- _Problem requirements_:
Transcribe each record exactly. Omit the pictures.

· · ·

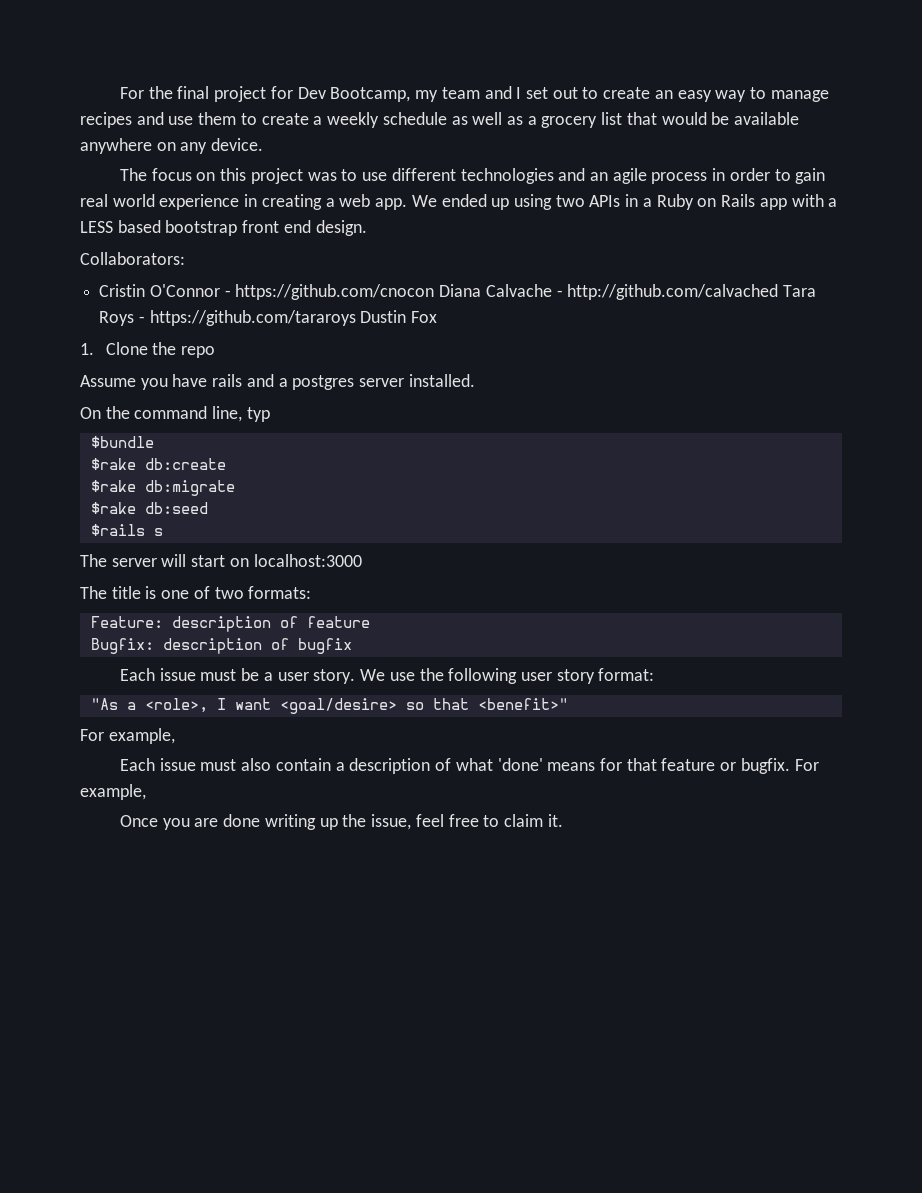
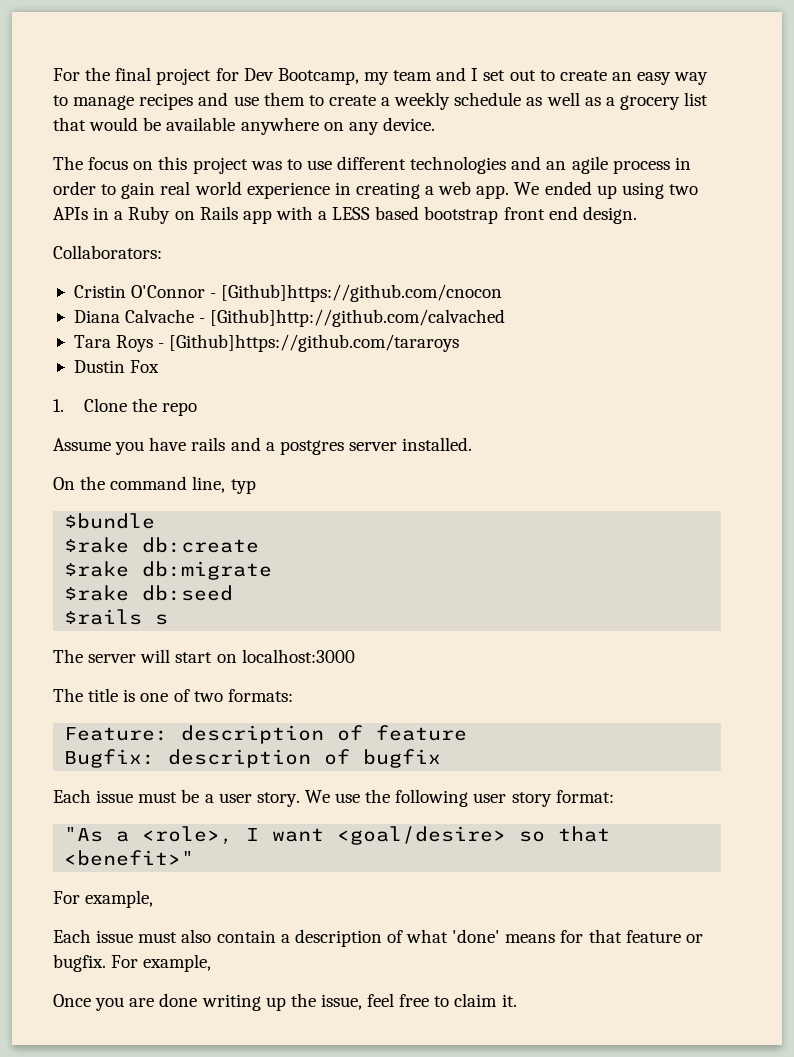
[235,284,435,300] https://github.com/cnocon -> [221,284,503,302] [Github]https://github.com/cnocon //
[567,284,779,300] http://github.com/calvached -> [210,309,506,327] [Github]http://github.com/calvached //
[149,310,356,326] https://github.com/tararoys -> [169,334,460,352] [Github]https://github.com/tararoys //

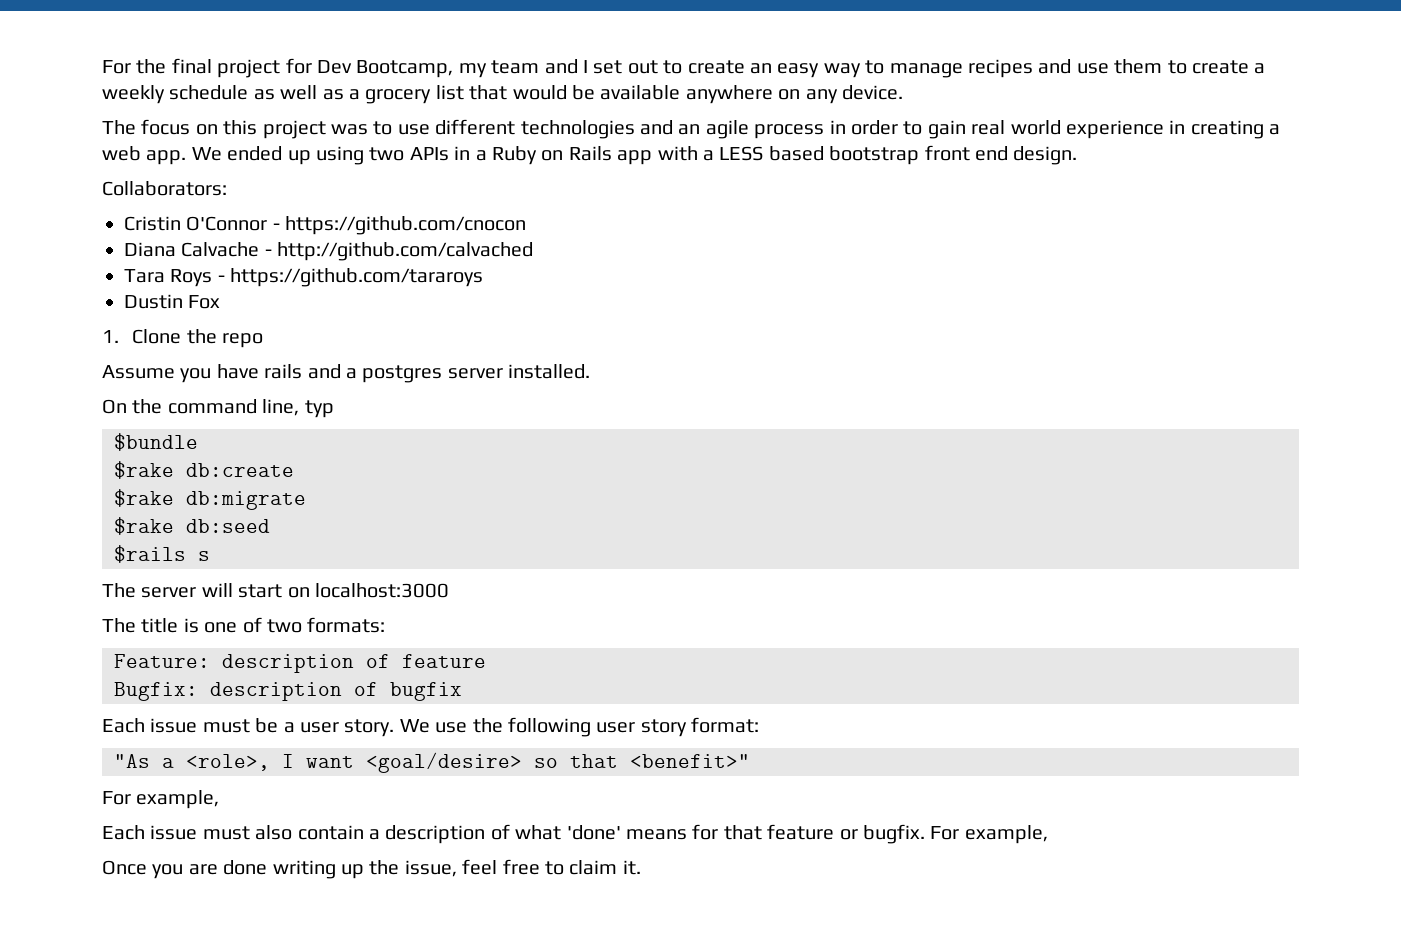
[221,284,503,302] [Github]https://github.com/cnocon -> [285,216,527,235] https://github.com/cnocon
[210,309,506,327] [Github]http://github.com/calvached -> [277,242,534,261] http://github.com/calvached
[169,334,460,352] [Github]https://github.com/tararoys -> [230,268,484,287] https://github.com/tararoys

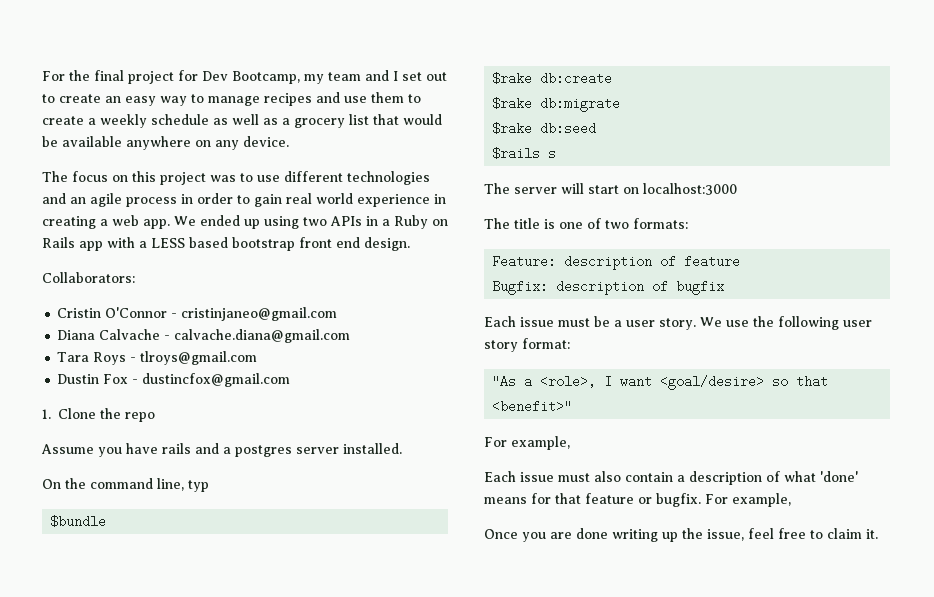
[285,216,527,235] https://github.com/cnocon -> [181,307,338,321] cristinjaneo@gmail.com
[277,242,534,261] http://github.com/calvached -> [174,329,351,343] calvache.diana@gmail.com
[230,268,484,287] https://github.com/tararoys -> [140,351,258,365] tlroys@gmail.com
(221, 302) none -> [132,373,291,387] - dustincfox@gmail.com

· · ·

- _Output of the exercise_:
[235,284,435,300] https://github.com/cnocon -> [221,284,503,302] [Github]https://github.com/cnocon //
[567,284,779,300] http://github.com/calvached -> [210,309,506,327] [Github]http://github.com/calvached //
[149,310,356,326] https://github.com/tararoys -> [169,334,460,352] [Github]https://github.com/tararoys //

[221,284,503,302] [Github]https://github.com/cnocon -> [285,216,527,235] https://github.com/cnocon
[210,309,506,327] [Github]http://github.com/calvached -> [277,242,534,261] http://github.com/calvached
[169,334,460,352] [Github]https://github.com/tararoys -> [230,268,484,287] https://github.com/tararoys

[285,216,527,235] https://github.com/cnocon -> [181,307,338,321] cristinjaneo@gmail.com
[277,242,534,261] http://github.com/calvached -> [174,329,351,343] calvache.diana@gmail.com
[230,268,484,287] https://github.com/tararoys -> [140,351,258,365] tlroys@gmail.com
(221, 302) none -> [132,373,291,387] - dustincfox@gmail.com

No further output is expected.